Sen. Bongbong: Mayroon silang share in the national wealth in the areas under the Bangsamoro territory so immediately, as long as there is exploitation of that so-called national wealth, whatever it's found, they will receive a very large share of the national wealth.

Davila: Some senators have said dapat daw ang block grants i-itemize just like any other budget. Do you agree?

Sen. Bongbong: Exactly. I think so. Even when it comes again to national development ang reklamo satin ng ating mga kapatid na muslim ay hindi sila nadevelop, hindi sila inaalalayan, hindi sila inaalagaan ng Maynila. Now instead of handing over these large amounts of money, maybe the national government should use that money for the development so maging maliwanag na maliwanag na yung reklamo na hindi sila tinutulungan, hindi natin dinedevelop ang areas ng muslim mindanao ay makikita na hindi na ganun, nagbago na.  At ang maynila ay laging inaalala ang development ng Muslim Mindanao, the railway, roads, hospitals, schools, ports, airports, like the services that are provided, all of these things that we have to get into place. The bureaucracy of government should be felt right down to the lowest possible level.

The reason that I continue to go on about this massive development, infrastructure development, is we go back to the experience of the Tripoli agreement, which was successful until it was thrown away after a few years. At the time after the tripoli agreement was signed, it was not solely the document that was signed. There was also included in the entire program, there's a massive infrastructure development of Mindanao. I think this is the same case with the BBL and the Bangsamoro government. That is something that I think is absolutely necessary because if Muslim Mindanao still feels that they have been left behind then the problem will persist. So that I think is an important thing that's part of it.

Another thing that has come up in recent days is the visit of the OIC, the secretary general and his party came, and made a courtesy call with the Senate President and I was asked to attend.
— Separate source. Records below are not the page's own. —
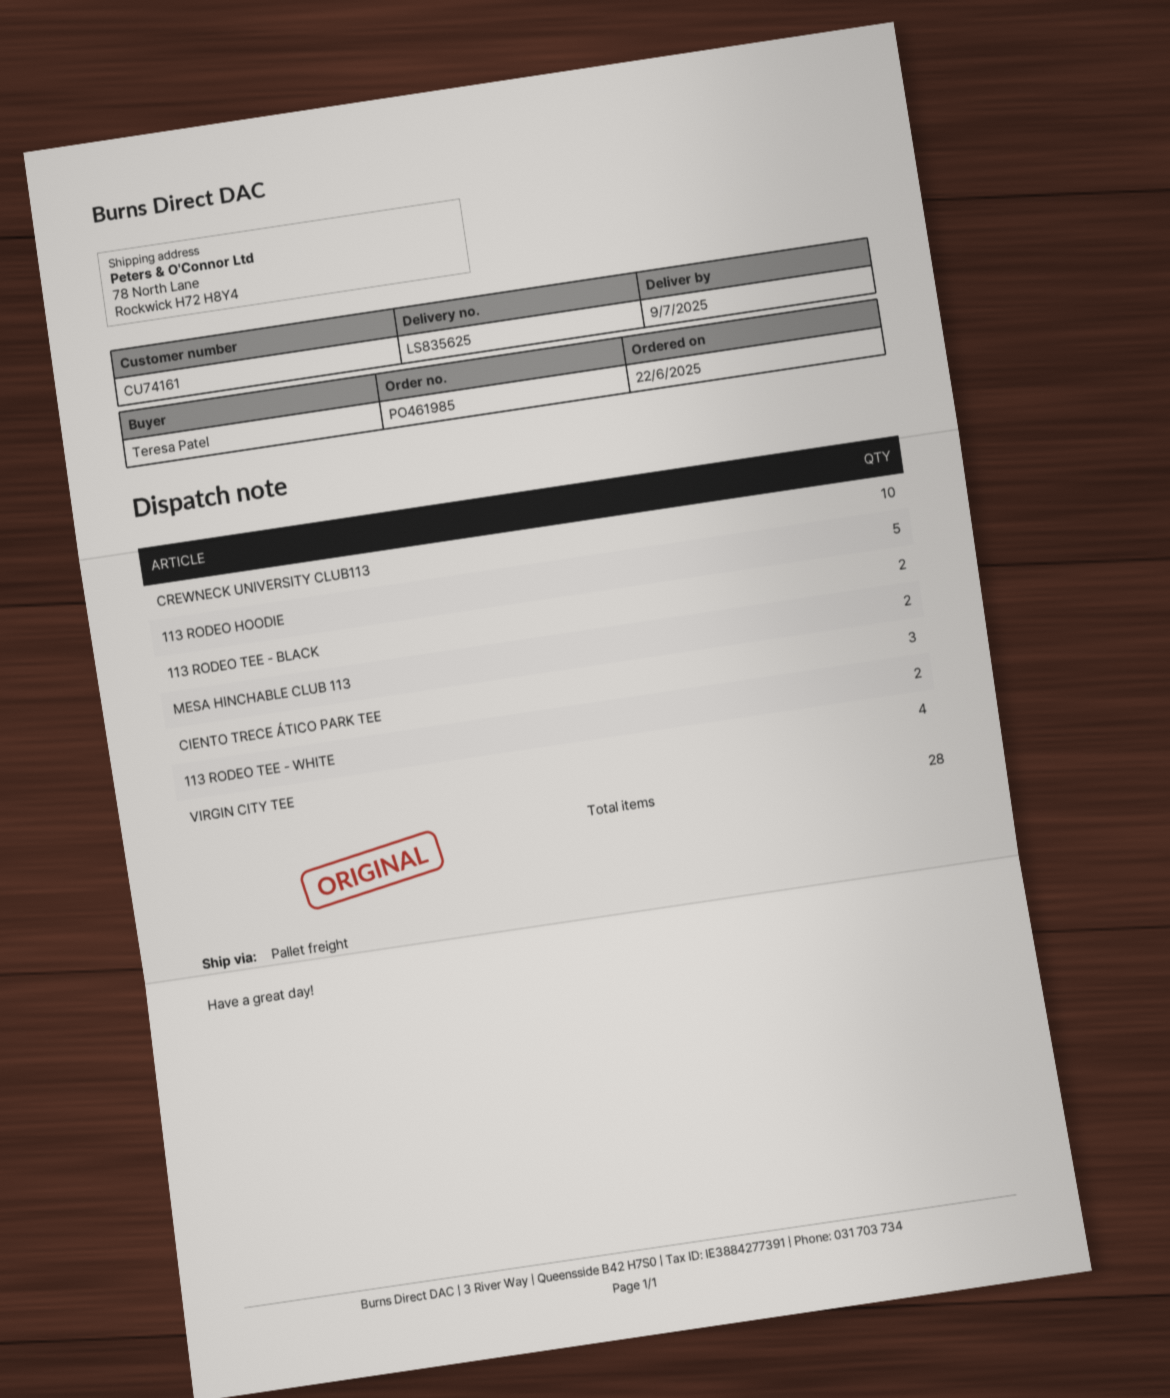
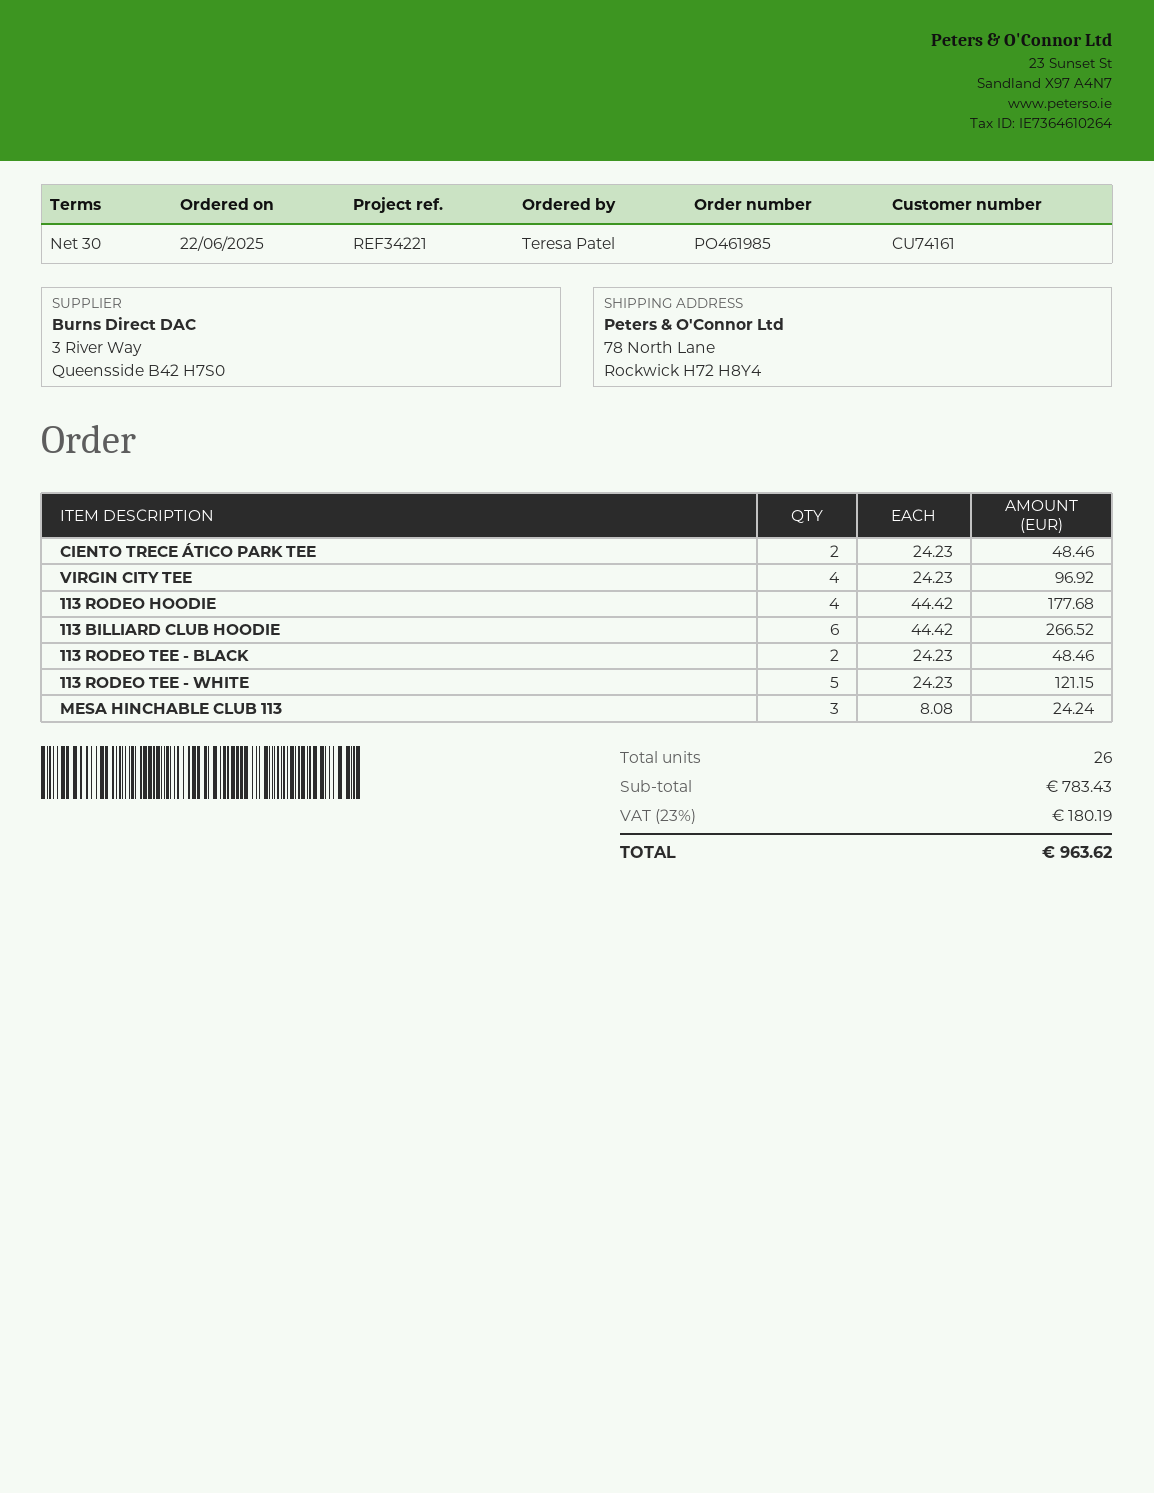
CREWNECK UNIVERSITY CLUB113: 10 -> none
113 RODEO HOODIE: 5 -> 4
MESA HINCHABLE CLUB 113: 2 -> 3
CIENTO TRECE ÁTICO PARK TEE: 3 -> 2
113 RODEO TEE - WHITE: 2 -> 5
113 BILLIARD CLUB HOODIE: none -> 6
total quantity: 28 -> 26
The OIC is the organization of Islamic cooperation and they have been part of all of these peace negotiations since the very start, in fact all the way back to the 70s. I asked for their advice because I said you are an international organization, although you have been part of all of this, I asked them what is your perspective and they seemed to agree with some of the things that I've already proposed and that we must, the term that they used is that this peace agreement made as inclusive as possible. And they asked that the MNLF should be given more of a voice and that we have a better understanding of how BBL works within the context of the Tripoli agreement and the Jakarta agreement in 1996. This is a new development. For me this is a welcome development because in my view it's insufficient to talk only with the MNLF because the MNLF is also there and there have been agreements that we signed with them.

Davila: the draft BBL is already at the senate and at the house. If you believe we should be inclusive, talk to the MNLF, how would you do that? Would you call them to another senate hearing? Because clearly the senate is not a negotiating body. Would you want the government peace panel to negotiate with the MNLF again? How would you do it?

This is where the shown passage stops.